И долго-долго возились с помутневшим человеком, щипали и щекотали его, легонько перышком в носу шевелили, горчицей мазали, пока он не сорвался из комнаты вон на воздух.

И там метался, как ошалелый, и не мог прийти в себя, успокоиться. И вдруг схватил полено и с какой-то тупой радостью ударил в подвернувшуюся собачонку, будто в ней его тревога, все безумие хоронилось. С перешибленной лапкой, визжала собачонка.

Прометей отдышался.

Подняли собачонку, пустили в дом.

Лежала она у Саши на диване, подвернув перешибленную лапку, и плакала этими невыносимыми слезами, молча.

И Прасковья плакала:

– Молитва не помогает!..

А Прометей все заглядывал в комнату и виновато справлялся у Саши, не прикажет ли тот пройти куда или сделать чего?

И во всем доме было нехорошо, все тяжело помалкивали, будто на сердце у каждого лежали такие собачонки с перешибленными лапками и плакали этими невыносимыми слезами, молча.

Вот и всегда так, со смерти матери, как подходила Святая, наполняло дом что-то черное и гнало из комнаты в комнату вон из дому.

И бродили дети по комнатам и по двору и по саду, нигде не находя себе места.

На дворе дрова лежали по-прежнему и ходила фабрика и сновали рабочие, злые и жалкие, а сад просыпался и пруд оттаивал и, оттаивая, знал что-то, он знал их маленькими и мать их знал, и знал то, что завтра будет.
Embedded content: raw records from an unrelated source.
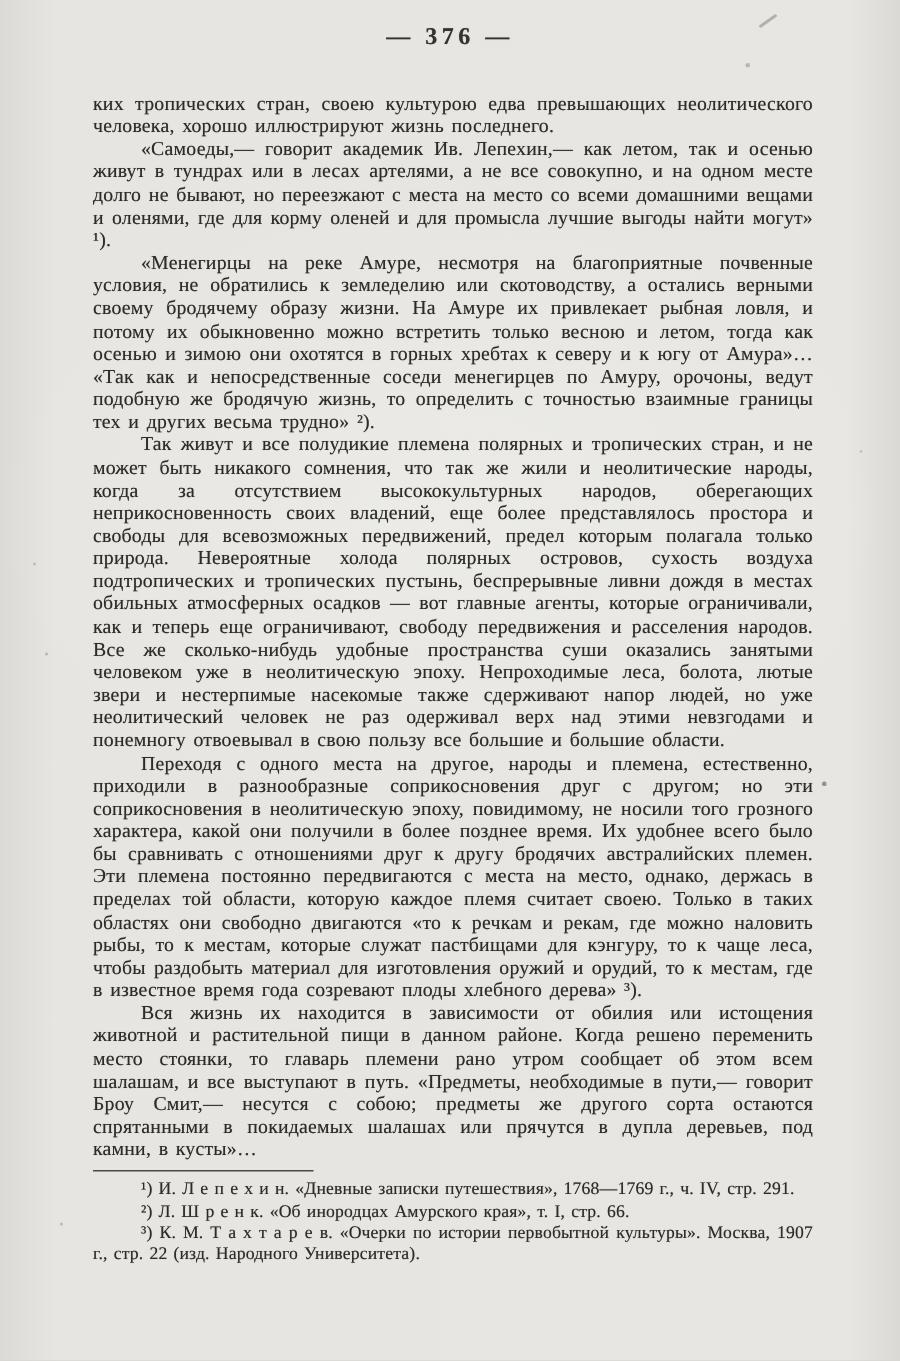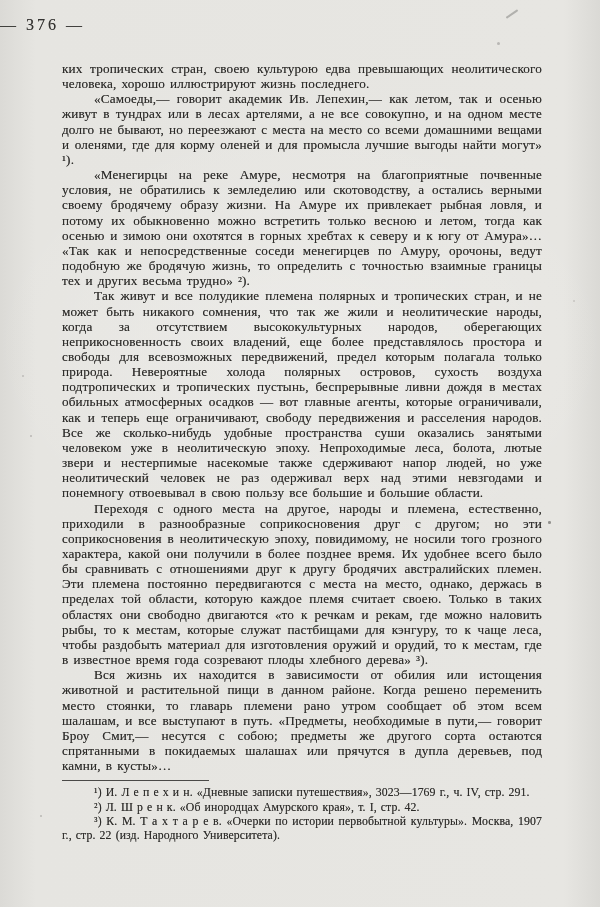--- a/index.html
+++ b/index.html
@@ -22,10 +22,11 @@
     top: 16px;
     left: 0;
     width: 100%;
-    text-align: left;
+    text-align: center;
     font-size: 16px;
     letter-spacing: 3px;
     color: #343331;
+    font-weight: bold;
   }
   .text-block {
     position: absolute;

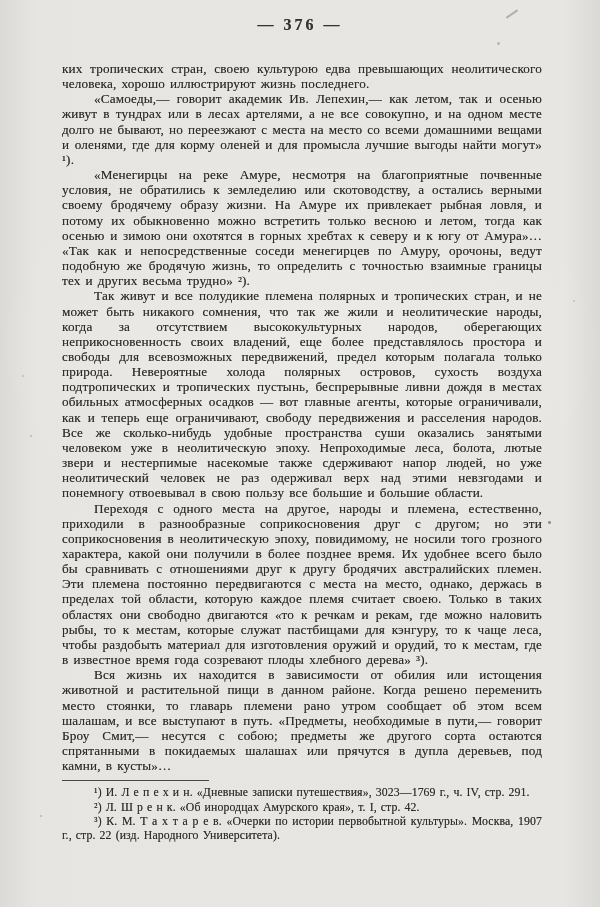--- a/index.html
+++ b/index.html
@@ -91,7 +91,7 @@
 
     <div class="footnote-rule"></div>
 
-    <p class="footnote">¹) И. Л е п е х и н.  «Дневные записки путешествия», 3023—1769 г., ч. IV, стр. 291.</p>
+    <p class="footnote">¹) И. Л е п е х и н.  «Дневные записки путешествия», 1768—1769 г., ч. IV, стр. 291.</p>
 
     <p class="footnote">²) Л. Ш р е н к.  «Об инородцах Амурского края», т. I,  стр. 42.</p>
 

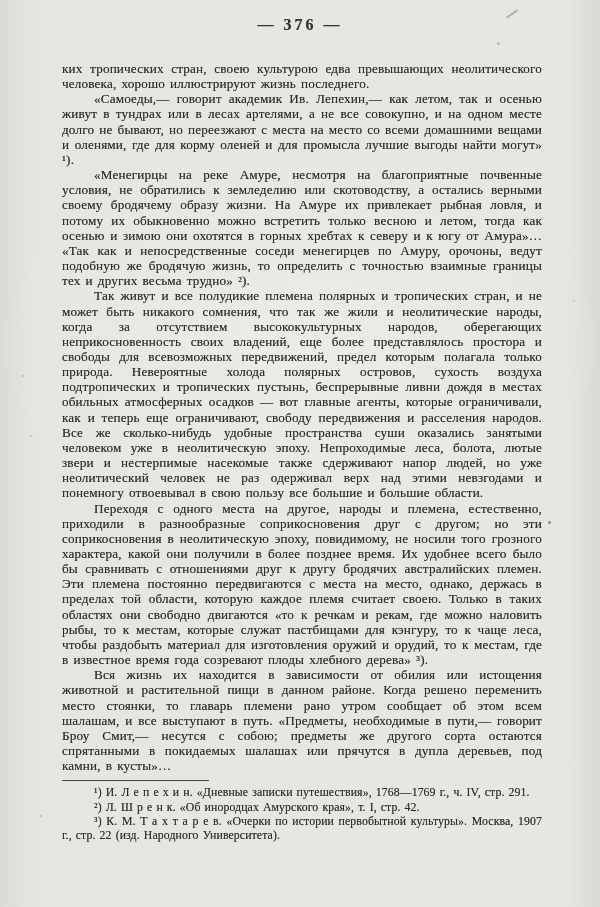--- a/index.html
+++ b/index.html
@@ -93,7 +93,7 @@
 
     <p class="footnote">¹) И. Л е п е х и н.  «Дневные записки путешествия», 1768—1769 г., ч. IV, стр. 291.</p>
 
-    <p class="footnote">²) Л. Ш р е н к.  «Об инородцах Амурского края», т. I,  стр. 42.</p>
+    <p class="footnote">²) Л. Ш р е н к.  «Об инородцах Амурского края», т. I,  стр. 66.</p>
 
     <p class="footnote">³) К. М. Т а х т а р е в.  «Очерки по истории первобытной культуры».  Москва, 1907 г., стр. 22 (изд. Народного Университета).</p>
Вот и всегда так, со смерти матери, каждый чувствовал это, и чувство это сгущалось и темнее и темнее заволакивало душу.

Коля, измытарившийся за год, жил бестолочно, ровно ни на чем не удерживаясь.

Все расползалось и ускальзывало… дразнило и не давалось.

Как на грех, Машка забрюхатела и чуть не померла. А умри она, пожалуй, гора бы с плеч! Вынесла. Оправилась.

Согнали ее с фабрики. На квартиру перебралась и промышляла чем-то, добывая себе на пропитание и жизнь каторжную.

Много было столкновений с Огорелышевыми, но больше всего влетало теперь Жене, которому волей-неволей приходилось на глаза попадаться, и молча отдувался Женя за себя и за братьев.

А на дно их сердца камушек за камушком падал и устилал – дно каменной корой, болело сердце от обиды и бессилия.